So then what happened to these people?

Well, this is what the book is about! If the first four chapters demonstrate the rise of Christian Socialism at the foundation of the Socialist Party of America, the next five chapters tell the story of how white Protestant ministers united to defeat Christian Socialists.

I suppose I will summarize: In 1908, almost all white Protestant denominations in the United States unite together into a single unit, the Federal Council of Churches, for the primary goal of defeating socialism. They immediately organize the Men and Religion Forward Movement, a national evangelistic campaign to collect data on working people, encourage them to go to church, and remind them that socialism was antithetical to true Christianity. The Federal Council of Churches also authored a pamphlet, the Social Creed, which enumerated the many industrial reforms they were willing to support (higher wages, safer working conditions, shorter workdays, a weekly day of rest, and the end to child labor). Importantly, they are not willing to support the most important demands of the labor movement, like collective bargaining or the freedom of speech. Rather, these ministers want to be known as “neutral” and they want to be called in to “arbitrate” industrial disputes. I argue that the Federal Council of Churches worked very hard to suppress the possibility of labor unions, especially in concert with Christian Socialist ministers, displacing the major denominations from American life.

Why do you end with the 1919 Steel Strike?

As many of us know, the 1919 Great Steel Strike was a tremendous undertaking. Steel workers walked out across several different states in an effort to make union recognition a permanent fixture within modern industries. Elbert Gary at US Steel, on the other hand, was intent on a “return to normalcy” without unions.

Interchurch World Movement Poster.
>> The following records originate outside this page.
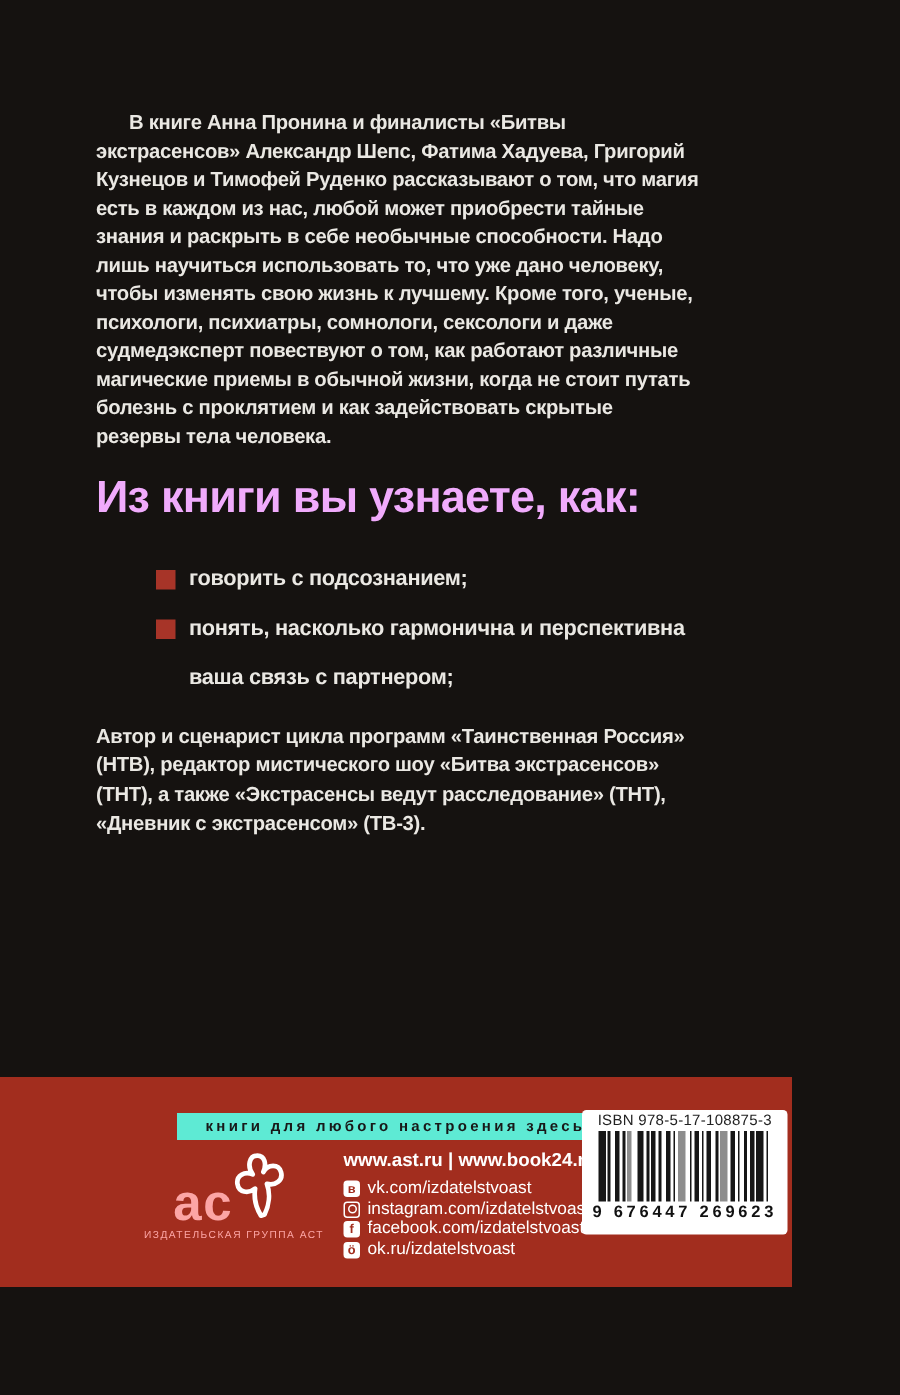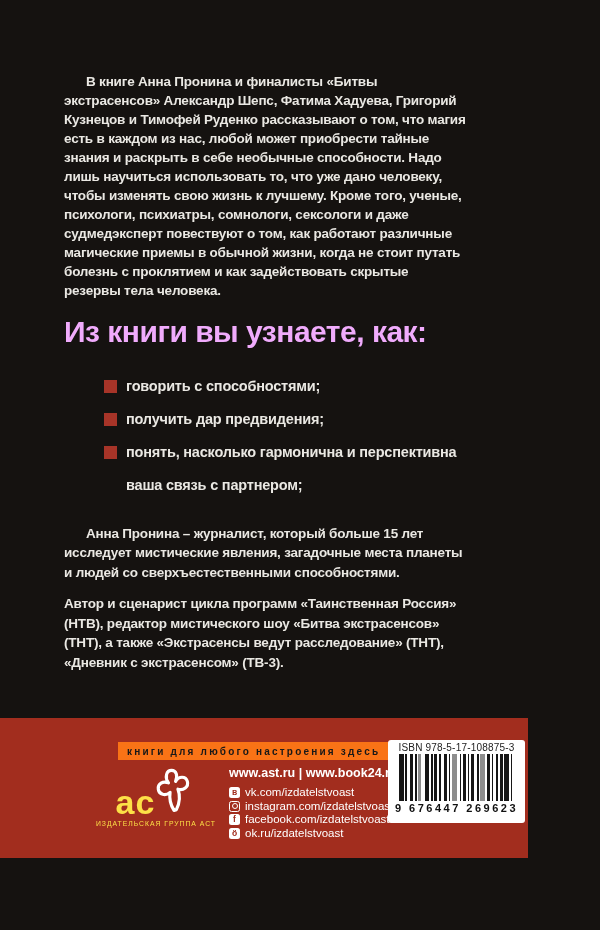--- a/index.html
+++ b/index.html
@@ -14,25 +14,25 @@
   .bullet{display:flex;gap:9px;font-size:14.5px;font-weight:700;line-height:33px;
           letter-spacing:-0.2px;}
   .sq{flex:0 0 13px;width:13px;height:13px;background:#a73428;margin-top:10px;}
   .author{margin:18px 0 0;font-size:13.5px;line-height:19.5px;font-weight:700;
           letter-spacing:-0.2px;}
   .author.first{text-indent:22px;margin-top:22px;}
   .author.second{margin-top:12px;}
   
   .band{position:absolute;left:0;top:718px;width:600px;height:140px;background:#a22d1e;
         box-sizing:border-box;padding:23px 0 0 95px;}
-  .tagline{display:inline-block;background:#f97316;color:#181818;font-size:10px;
-           font-weight:700;letter-spacing:2.2px;padding:4px 9px 3px;margin-left:23px;
+  .tagline{display:inline-block;background:#5eead4;color:#181818;font-size:10px;
+           font-weight:700;letter-spacing:2.2px;padding:4px 19px 3px;margin-left:23px;
            white-space:nowrap;}
   .band-row{display:flex;margin-top:5px;}
-  .logo{width:122px;text-align:center;color:#fde047;}
+  .logo{width:122px;text-align:center;color:#fca5a5;}
   .logo-mark{display:flex;align-items:flex-end;justify-content:center;height:52px;}
   .logo-text{font-size:34px;font-weight:700;line-height:0.85;letter-spacing:1px;}
   .logo-doodle{margin-left:-3px;margin-bottom:1px;}
   .logo-caption{font-size:6.8px;letter-spacing:1px;margin-top:3px;white-space:nowrap;}
   .links{margin-left:12px;padding-top:1px;color:#fff;}
   .sites{font-weight:700;font-size:12.5px;margin-bottom:6px;white-space:nowrap;}
   .social-line{display:flex;align-items:center;gap:5px;font-size:11.5px;line-height:13.5px;
                white-space:nowrap;}
   .sicon{flex:0 0 11px;width:11px;height:11px;border-radius:2.5px;background:#fff;
          color:#a22d1e;font-size:8.5px;font-weight:700;display:flex;align-items:center;
@@ -56,33 +56,28 @@
 <div class="page">
 
   <div class="content">
     <p class="intro">В книге Анна Пронина и финалисты «Битвы экстрасенсов» Александр Шепс, Фатима Хадуева, Григорий Кузнецов и Тимофей Руденко рассказывают о том, что магия есть в каждом из нас, любой может приобрести тайные знания и раскрыть в себе необычные способности. Надо лишь научиться использовать то, что уже дано человеку, чтобы изменять свою жизнь к лучшему. Кроме того, ученые, психологи, психиатры, сомнологи, сексологи и даже судмедэксперт повествуют о том, как работают различные магические приемы в обычной жизни, когда не стоит путать болезнь с проклятием и как задействовать скрытые резервы тела человека.</p>
 
     <h1 class="heading">Из книги вы узнаете, как:</h1>
 
     <ul class="bullets">
       <li class="bullet">
         <span class="sq"></span>
-        <span>говорить с способностями;</span>
-      </li>
-      <li class="bullet">
-        <span class="sq"></span>
-        <span>получить дар предвидения;</span>
+        <span>говорить с подсознанием;</span>
       </li>
       <li class="bullet">
         <span class="sq"></span>
         <span>понять, насколько гармонична и перспективна ваша связь с партнером;</span>
       </li>
     </ul>
 
-    <p class="author first">Анна Пронина – журналист, который больше 15 лет исследует мистические явления, загадочные места планеты и людей со сверхъестественными способностями.</p>
     <p class="author second">Автор и сценарист цикла программ «Таинственная Россия» (НТВ), редактор мистического шоу «Битва экстрасенсов» (ТНТ), а также «Экстрасенсы ведут расследование» (ТНТ), «Дневник с экстрасенсом» (ТВ-3).</p>
   </div>
 
   <div class="band">
     <div>
       <div class="tagline">книги для любого настроения здесь</div>
       <div class="band-row">
         <div class="logo">
           <div class="logo-mark">
             <span class="logo-text">ас</span>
Credit: National Museum of American History

While workers were out on strike during the winter of 1919-1920, John D. Rockefeller invested an estimated $25 million dollars to the Federal Council of Churches for the evangelistic campaign called the Interchurch World Movement. This was a massive evangelistic campaign designed to detract media attention from the strikers and celebrate the good “Christian values” of temperance, financial stewardship, and regular church attendance. Rockefeller’s money paid for celebrity speakers, musicians, acting troupes, clergy, and entertainers of every variety to leaflet steel towns and invite workers to Christian revivals. Revivalists reminded workers of the importance of temperance and the great “family” centered values of US Steel. By January, this evangelistic campaign had run out of money and the Federal Council of Churches recognized that they turned over too much authority and power to lay businessmen to execute their church affairs. But, the union had been defeated and Rockefeller’s goals had been accomplished.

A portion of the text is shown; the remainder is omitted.